Monday, December 30, 2013

Fimbulvetre: A Norse Mythology Approach to Self-Improvement


Norse mythology doesn’t mess around when it comes to Winter. 

When Norse mythology does Winter, it’s called Fimbulvetre, an apocalyptic weather event ending almost all life on earth. Translated, Fimbulvetre means a “great, big, awful winter” that essentially clutter clears the world so thoroughly that nothing is the same after. 

I like the way the Norse do things. Sometimes, a full-scale Fimbulvetre is long overdue.

What Winter really looks like where I live.
I don’t mean that literally.  I live in the Central Valley of California, where we panic when the temperature dips below forty degrees Fahrenheit.  I would probably last three minutes in an actual awful Winter, but as a metaphor I find Fimbulvetre useful while looking back on the past few months. 

I am a full time teacher, writer, a wife, and a mother of two daughters.  This past fall I wedged a Masters in Education program into my schedule.  I suddenly found that I didn’t have the energy for the stuff, people and habits that didn’t nourish my family and me.  Like a deciduous tree in Winter, I shed dead leaves and pooled my resources to the inner core.

Fimbulvetre is about clearing away the non-essential.

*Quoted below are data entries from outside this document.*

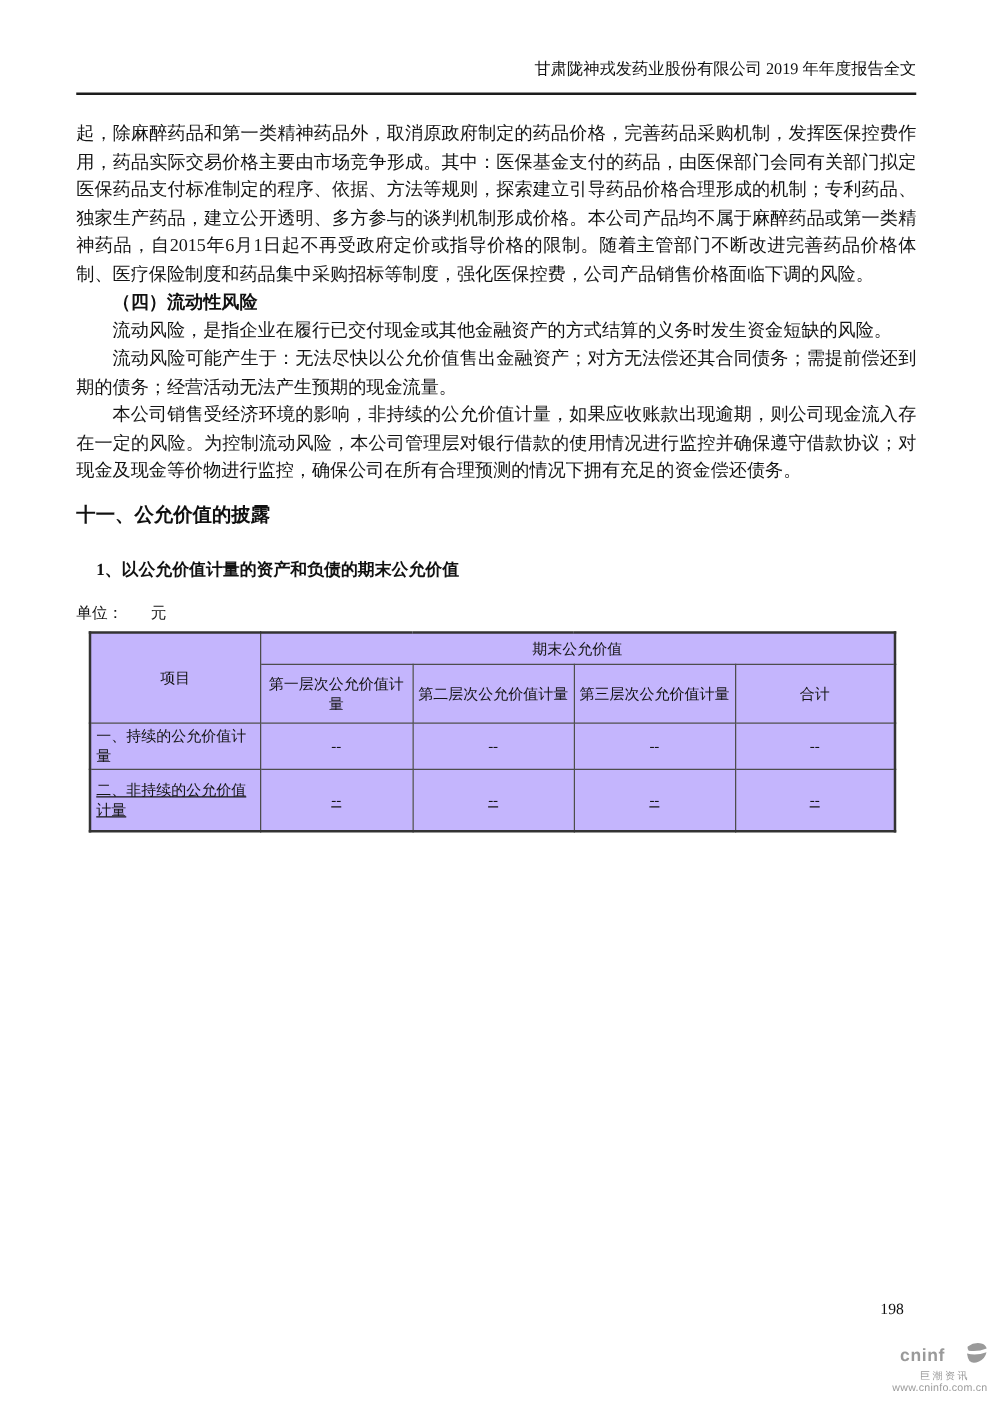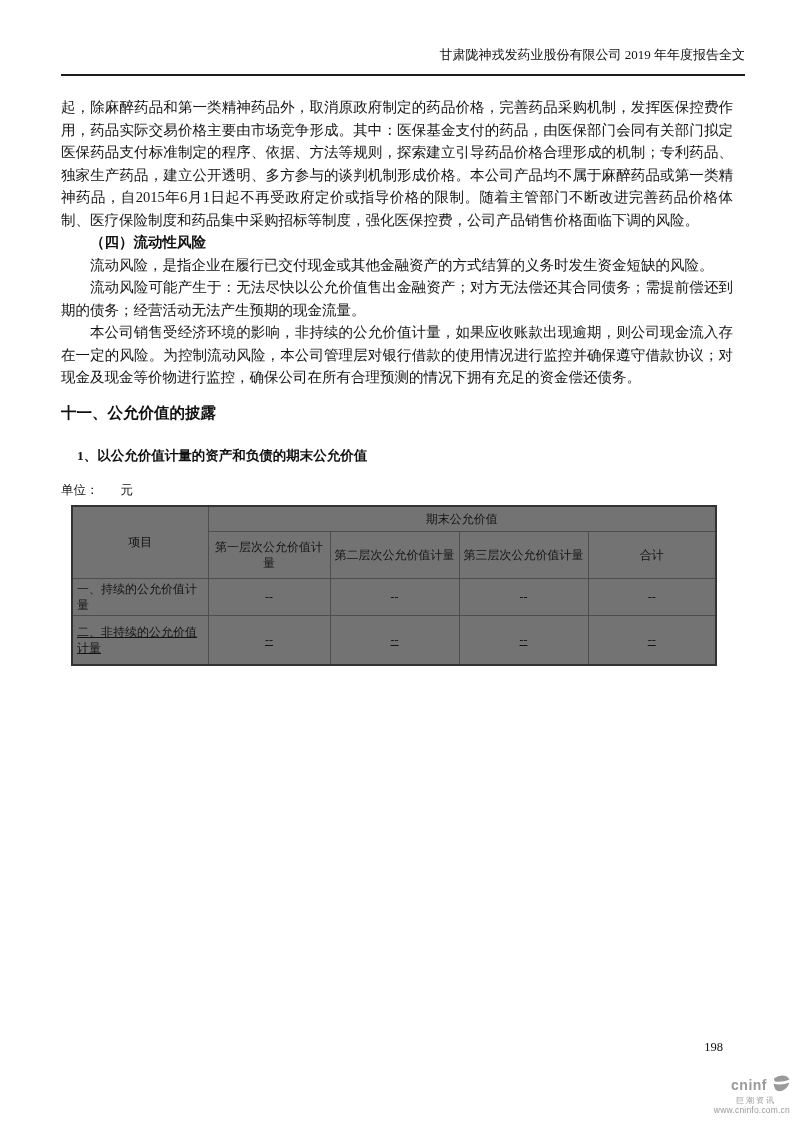"甘肃陇神戎发药业股份有限公司 2019 年年度报告全文" .doc-header { margin: 0 48px 0 61px -> 0 60px 0 61px }
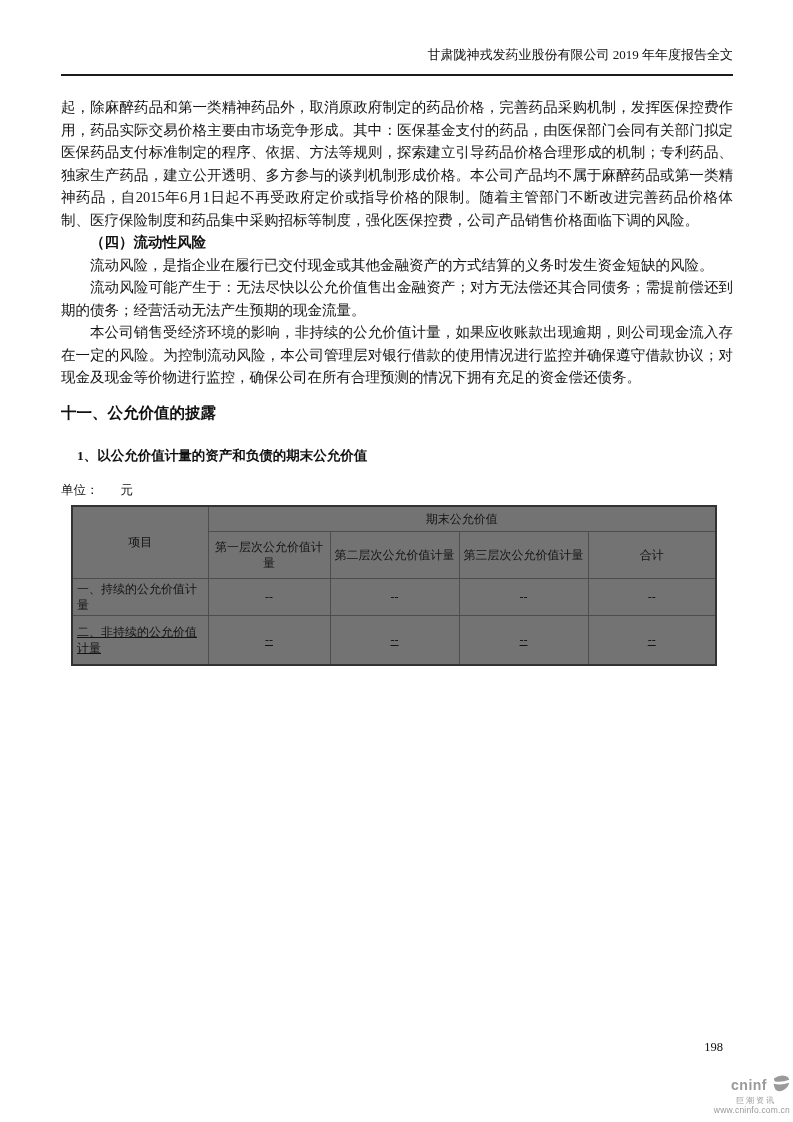"期末公允价值" .fv-table td,.fv-table th { background: #737373 -> #c4b5fd }
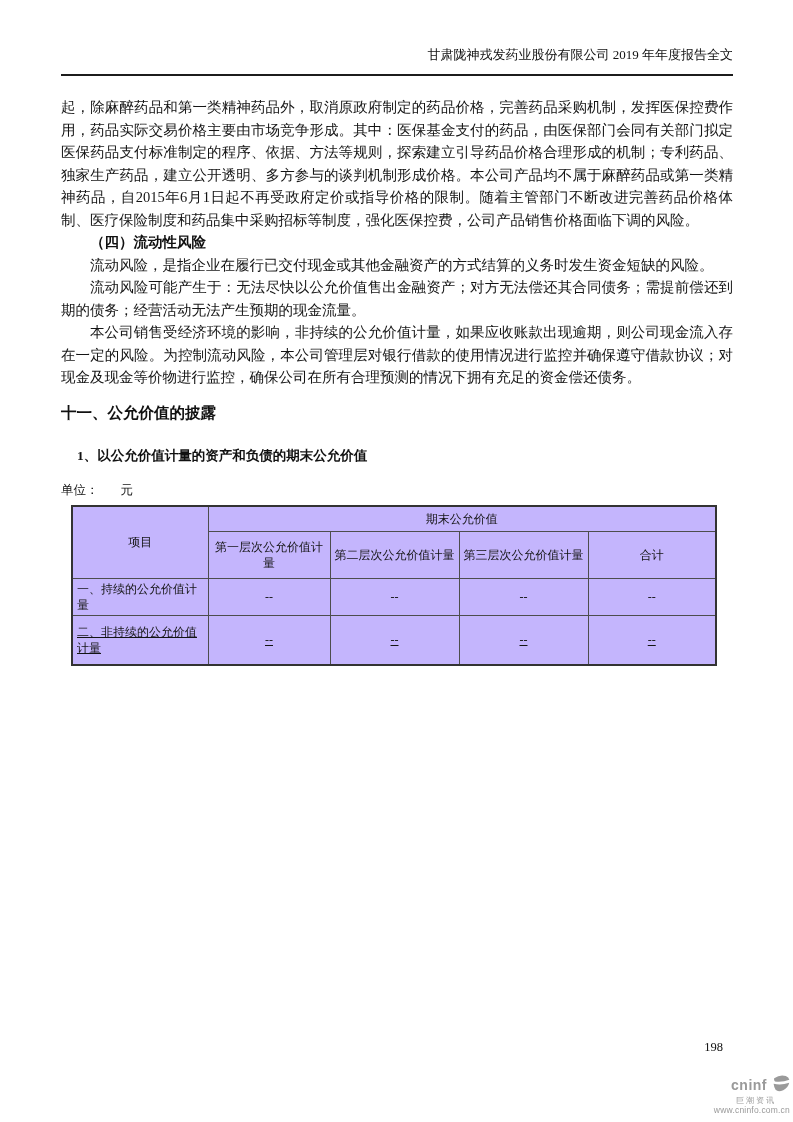"cninf" .cninfo-logo .brand-row { gap: 4px -> 15px }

It’s not about trying to solve problems through compromise. Fimbulvetre is about getting honest about what isn’t working and letting it go without equivocation.

In my own personal Fimbulvetre this past year, I forced myself to be honest with a few people who were hurting my family and me with their actions and words. It was a relief to get back the energy that I had been wasting on disappointment and anger. 

On a physical level, I stopped eating refined sugar. I stopped bothering with moderation.  I faced the fact that sugar is a problem for me in my diet and I dropped it altogether. My joints stopped aching and I lost enough weight that I liked how I looked in jeans again.

I got rid of some pieces of furniture in my house that I hated and cleared the spare room altogether. Rather than fill it with new things, I put down a throw rug and turned it into a yoga room.

My third grade daughter had been coming home from school depressed by a culture of relentless testing and mean girl social dynamics. When it became clear that nothing was going to change, my husband and I went Fimbulvetre on the whole issue. We left the school and parish that had been our community for eight years and found Waldorf education, which suited our little girl much, much better.

Fimbulvetre as a problem-solving approach has been a life-changer.  Facing a new year, my family and I have never felt stronger and happier.  We have never felt like more of a beautifully working team.

Not every year can be a Fimbulvetre year, but clearing out what wasn’t working with a Norse-like, no mercy approach has helped me to cultivate presence and awareness in all aspects of my life. It has allowed me the energy to focus on the essential and the true for myself and for my family. 

In true Fimbulvetre form, nothing will be the same in the aftermath. I will emerge from the great and awful Winter strengthened at the roots, prepared to grow wildly in the warmth of the coming Spring.